『泡沫と消えた恋心』

 ゑにし堂は今日も今日とて閑古鳥が鳴いている。人と本の縁を繋ぐ古書店であるゑにし堂は本に呼ばれた人間のみが辿り着ける。つまり、客入りはまばらなのだ。一日に何人も訪れる時もあれば、今日のように誰も来ないこともある。

 店主のゆかりさんが退屈そうに煙管キセルを吹かす姿を横目に、僕はハタキで本棚の埃を払っていた。人が触らないとすぐに埃が集ってしまうのだ。

 ふう、とひと息ついた時、棚と棚の合間に佇む女の子が視界に映った。見覚えのない顔だ。はて、妙だなと首を傾げる。来客を告げるベルはしばらく鳴っていないはず。まさか、お客さんが子供を忘れて帰ってしまったのか? だとすれば大変だ。

「ねえ、きみ……」

 声をかけると、華奢な肩がびくりと跳ね上がった。こちらを見上げるまん丸な瞳が驚愕に見開かれる。

「あなた、わたしが見えるの……!?」

「え?」

 女の子は手に持っていた本を胸の前に突き出した。それは『人魚姫』の絵本。デンマークの童話作家アンデルセンが描いた、世界的に有名な悲恋譚だ。人魚姫の恋は成就することはなく泡と消えたが、原作をモチーフにしたアニメーション映画では目の前の少女くらいの年頃の子供が憧れる内容に大きく改変されている。つまりはハッピーエンドだ。

「わたし、この本なの」

 僕は本と女の子を順番に見比べた。艶やかな長い髪の毛と海を思わせる青い瞳が印象的な美しい少女。どう見ても彼女は人間だ。

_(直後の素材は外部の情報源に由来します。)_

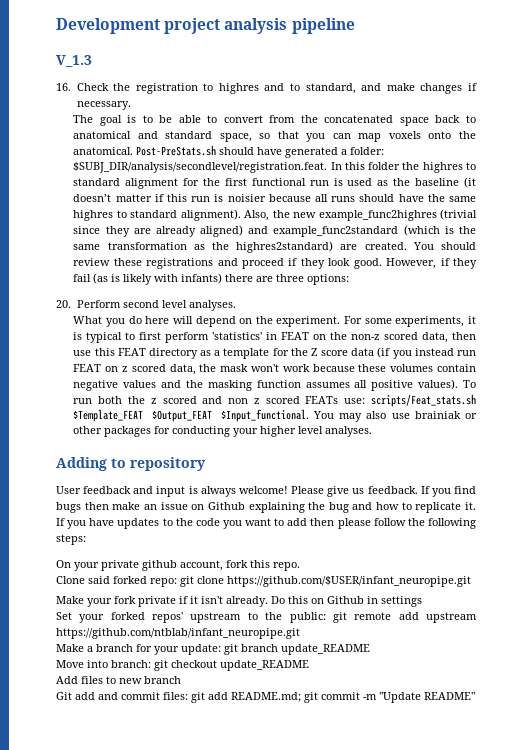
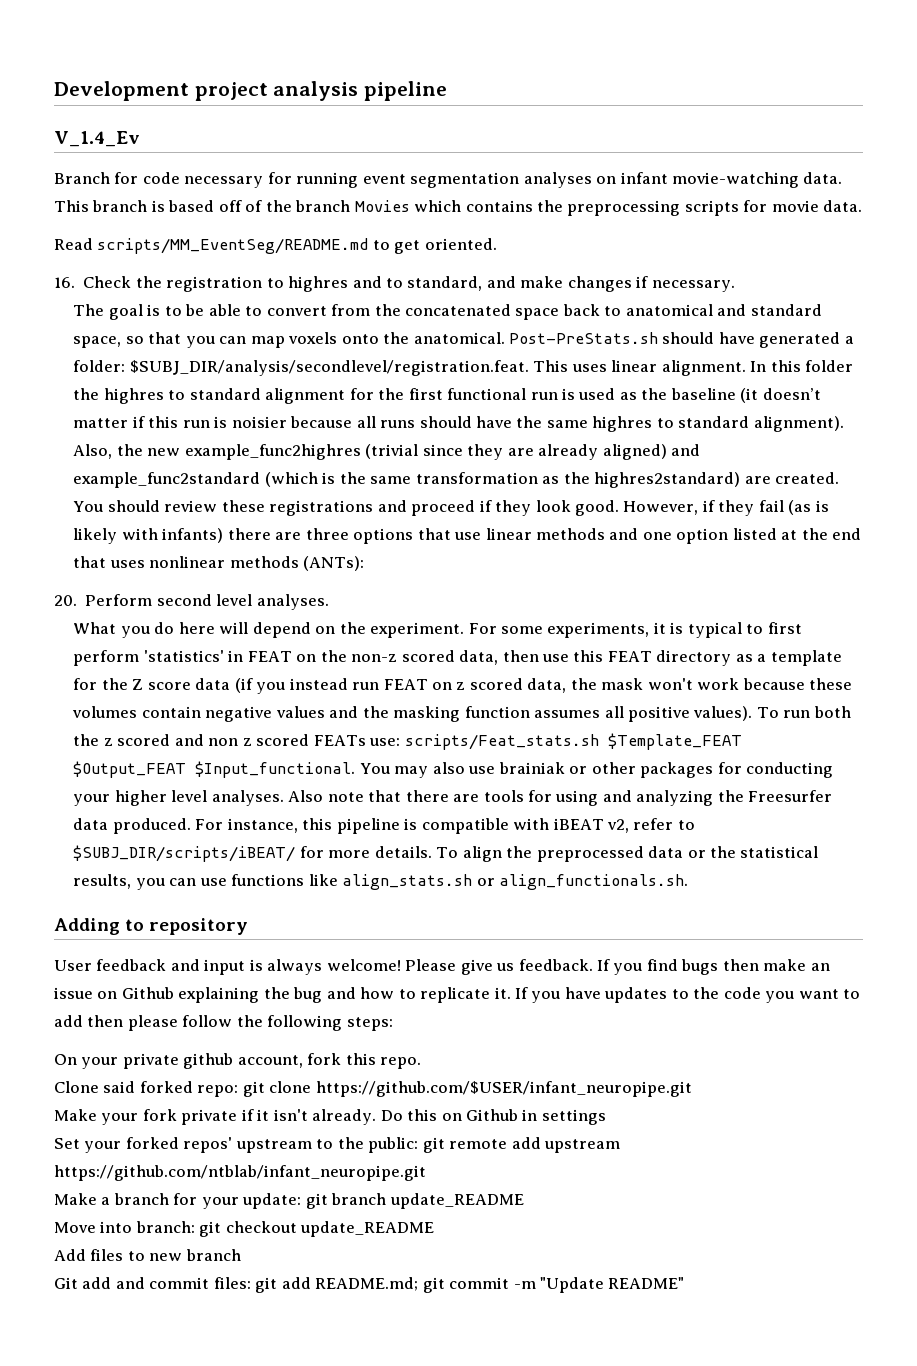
- V_1.3
+ V_1.4_Ev
+ Branch for code necessary for running event segmentation analyses on infant movie-watching data. This branch is based off of the branch Movies which contains the preprocessing scripts for movie data.
+ Read scripts/MM_EventSeg/README.md to get oriented.
- Post-PreStats.sh should have generated a folder: $SUBJ_DIR/analysis/secondlevel/registration.feat. In this folder the highres to standard alignment for the first functional run is used as the baseline (it doesn’t matter if this run is noisier because all runs should have the same highres to standard alignment).
+ Post-PreStats.sh should have generated a folder: $SUBJ_DIR/analysis/secondlevel/registration.feat. This uses linear alignment. In this folder the highres to standard alignment for the first functional run is used as the baseline (it doesn’t matter if this run is noisier because all runs should have the same highres to standard alignment).
- However, if they fail (as is likely with infants) there are three options:
+ However, if they fail (as is likely with infants) there are three options that use linear methods and one option listed at the end that uses nonlinear methods (ANTs):
+ Also note that there are tools for using and analyzing the Freesurfer data produced. For instance, this pipeline is compatible with iBEAT v2, refer to $SUBJ_DIR/scripts/iBEAT/ for more details. To align the preprocessed data or the statistical results, you can use functions like align_stats.sh or align_functionals.sh.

「訳があってこの姿をとってるの。人魚姫だからできるのかも、だけど」

 物語の中で、人魚姫は人間の王子と添い遂げるために魔女に頼んで人間の姿を手に入れた。代償として人魚姫は美しい声を失い、歩く度に足に激痛が走るようになっていたのだが、この子は流暢に喋るし歩いても顔を顰める素振りもない。忌書だというこの子に呪いは反映されていないようで安堵する。

「前の持ち主はね、想い人に気持ちを伝えられないまま死んでしまったの。だから、わたしは願いを叶えてあげたいの」

 ゑにし堂で取り扱う、人の想いが色濃く残っている本を僕らは〈忌書〉と呼ぶ。多くの場合、そこには故人の未練が残っているものだ。今回は人魚姫の忌書であるため、間違いなく以前の持ち主は恋が叶うことなく亡くなっているだろう。僕の胸が痛む。

 そんな忌書は未練を果たそうと、同じ境遇の人間を引き寄せる。それがゑにし堂に訪れる客という訳だ。しかし、忌書自身が未練を果たそうとするのは初めてのケースだ。僕はたまらずゆかりさんに指示を求めた。

「うん、いいんじゃないか?」

 ゆかりさんは相変わらず気怠げに煙管をふかしながら言った。

「ただし、キミも同行して彼女の面倒を見ること。それが条件だ」

「ええっ、僕もですか?」

「キミが最初に見つけたんだ、責任を取れ。これも社会勉強だ、いいな」

 ゆかりさんに強く言われては逆らえない。僕は女の子の手を引いて店の外に出た。